Il privilegio della cultura, oggi, aiuta a misurare la forza dell’ignoranza e l’influenza estesa di chi puntella il potere gratuitamente, anche quando dal potere riceva solo danno. Il potere più grande, tuttavia, non è quello politico, ormai corrotto nel midollo, ma quello del silenzio. Ritrovare nelle persone più semplici o in coloro che lungamente sono stati riguardati a torto come ‘fratelli’ – e magari ci chiamano oggi solo Colleghi – la capacità di escludere ancora con il silenzio, semplicemente con il silenzio, è comico e tragico ad un tempo. Interrogarsi sulle ragioni del fenomeno senza interpellare le scienze dell’anima è tempo perso: la presenza significativa nelle grandi realtà educative, nei luoghi nevralgici dell’organizzazione, di individui propensi all’invidia e all’esercizio del potere allo scopo di escludere per non patire a causa della propria modestia culturale e della propria inettitudine, è sufficiente per inceppare il ‘meccanismo’ generale, creando ‘strozzature’ che finiscono per strozzare chi ci lavora disinteressatamente, per di più, senza insidiare il potere di nessuno. Aver rivendicato per anni un riconoscimento pieno che non è mai arrivato rende ‘residuale’ ormai il rapporto ‘fraterno’ con tutti gli altri membri dell’organizzazione. Il destino delle ‘chiese’ è sempre lo stesso: funzionano come strutture ‘monarchiche’, con un potere assoluto, che accoglie solo per cooptazione dall’alto. In esse ha senso solo dare in silenzio, senza poter mai rivendicare alcunché.

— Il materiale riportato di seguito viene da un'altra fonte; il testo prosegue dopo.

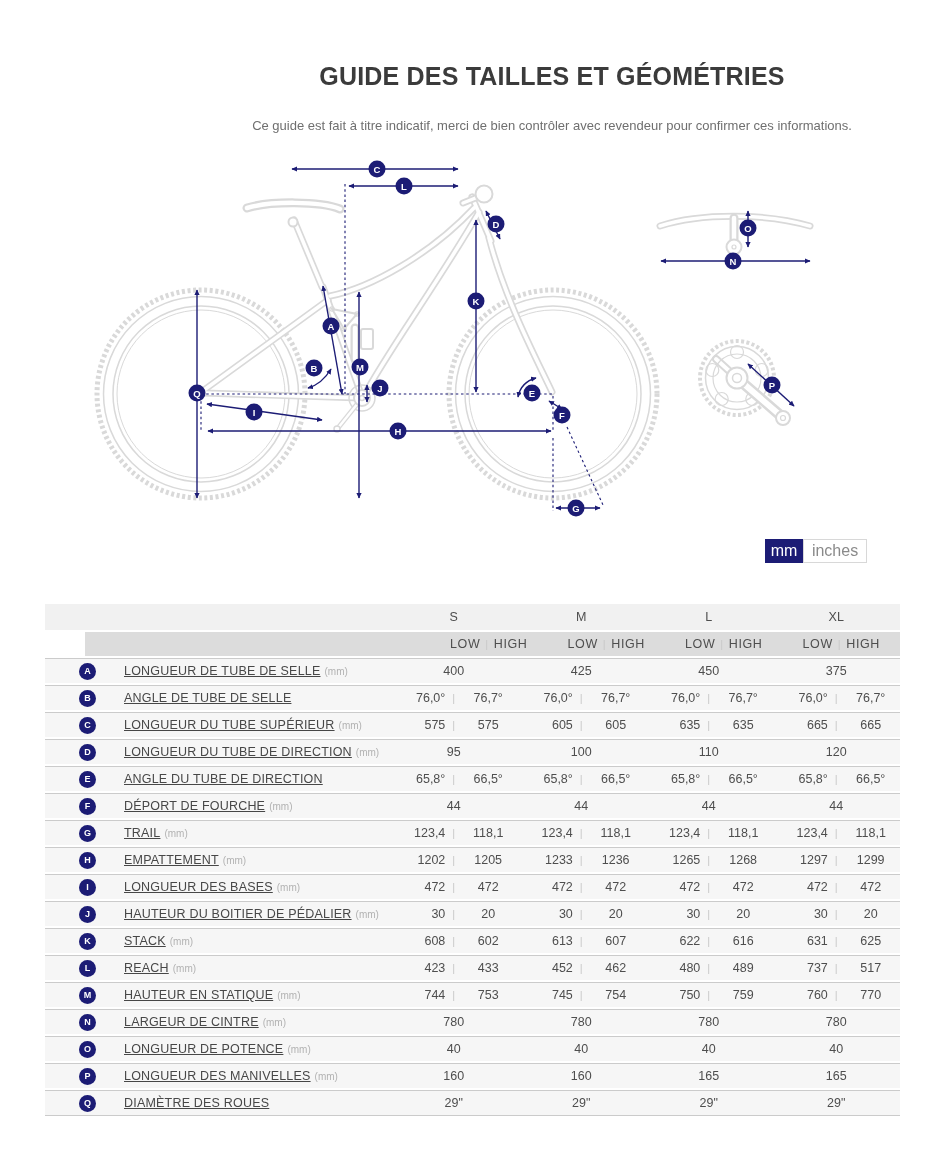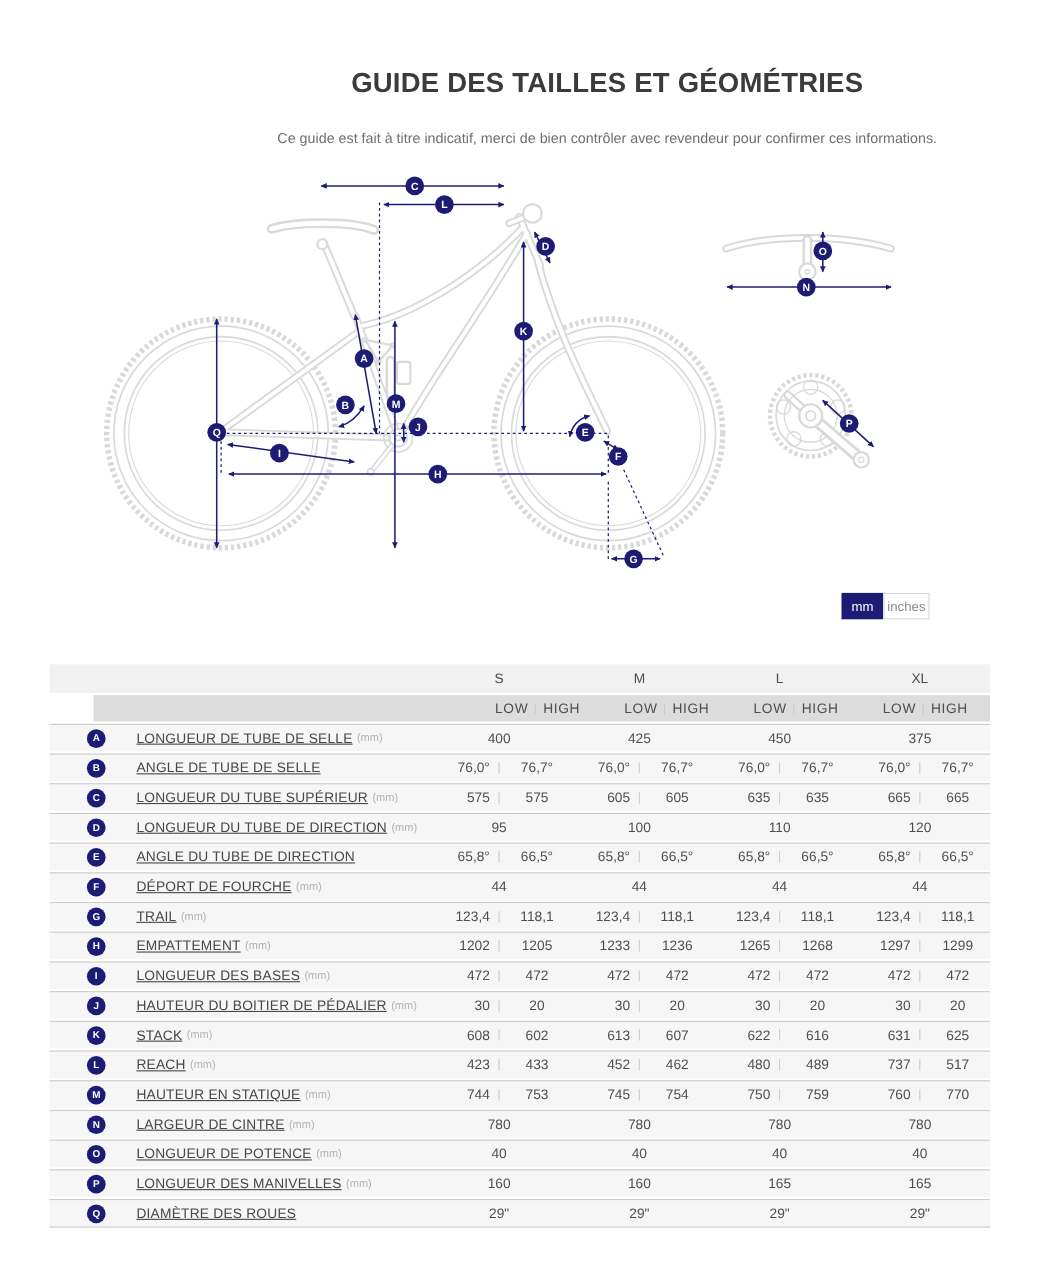--- a/index.html
+++ b/index.html
@@ -14,23 +14,23 @@
   
   .diagram-svg{position:absolute;left:0;top:0;}
   .tube-o{stroke:#d9d9d9;stroke-width:7;fill:none;stroke-linecap:round;}
   .tube-i{stroke:#ffffff;stroke-width:3.6;fill:none;stroke-linecap:round;}
   .thin-g{stroke:#d9d9d9;fill:none;}
   .dim{stroke:#1c1c75;stroke-width:1.4;fill:none;}
   .dashnavy{stroke:#1c1c75;stroke-width:1.1;fill:none;stroke-dasharray:2.5 2.7;}
   .badge-c{fill:#1c1c75;}
   .badge-t{fill:#ffffff;font-size:9.5px;font-weight:bold;text-anchor:middle;font-family:"Liberation Sans",sans-serif;}
   
-  .units-toggle{position:absolute;left:765px;top:539px;display:flex;font-size:12px;}
+  .units-toggle{position:absolute;left:765px;top:539px;display:flex;font-size:16px;}
   .btn-mm{width:38px;height:24px;background:#1c1c75;color:#ffffff;display:flex;align-items:center;justify-content:center;cursor:pointer;}
-  .btn-in{width:42px;height:24px;background:#ffffff;color:#8a8a8a;border:1px solid #d8d8d8;box-sizing:border-box;display:flex;align-items:center;justify-content:center;cursor:pointer;}
+  .btn-in{width:64px;height:24px;background:#ffffff;color:#8a8a8a;border:1px solid #d8d8d8;box-sizing:border-box;display:flex;align-items:center;justify-content:center;cursor:pointer;}
   
   .geo-table{position:absolute;left:45px;top:604px;width:855px;}
   .thead1{display:flex;height:26px;background:#f1f1f1;align-items:center;}
   .thead2{display:flex;height:24px;background:#dcdcdc;margin-top:2px;align-items:center;margin-left:40px;}
   .label-col{width:345px;box-sizing:border-box;padding-left:34px;display:flex;align-items:center;}
   .vcol{flex:1;display:flex;align-items:center;justify-content:center;}
   .size-cell{font-size:14px;color:#b5b5b5;}
   .lh-cell{font-size:9px;color:#4f4f4f;letter-spacing:0.6px;}
   .lh-cell .sep{margin:0 5px;}
   .trow{display:flex;height:24px;background:#f6f6f6;border-top:1px solid #cbcbcb;margin-top:2px;align-items:center;}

In questo modo, le ingiustizie si perpetuano per anni, anche per decenni, fino a quando chi non è disposto più a un destino di emarginazione crescente non decide di rispondere con il silenzio al potere distruttivo di chi ha esercitato efficacemente il proprio potere con il silenzio, per uccidere.
Continuare a lavorare per chi è rimasto, per il gruppo delle famiglie soprattutto, è doveroso e sollecita a trovare altre risposte, soprattutto a cercare altrove occasioni ulteriori per buttare via la propria vita, quando ci si alza al mattino. Sicuramente, si aggiornerà l’offerta, se i tempi sono cambiati e un ciclo si è esaurito. ‘Crisi’ significa proprio questo: il vecchio ordine è morto, per fare posto a un nuovo ordine. Crisi è trasformazione, cambiamento, passaggio da forma a forma. Accade, nel bel mezzo delle crisi, di scoprire che non è sempre valido l’adagio secondo il quale ci si salva insieme. A volte, per salvarsi, bisogna darsi alla fuga, abbandonare in silenzio la sala centrale dove si festeggia qualcosa che non ci appartiene più, perché il padrone di casa si è dimenticato non solo di fare gli onori di casa, ma addirittura di rinnovarci l’invito a partecipare alla festa.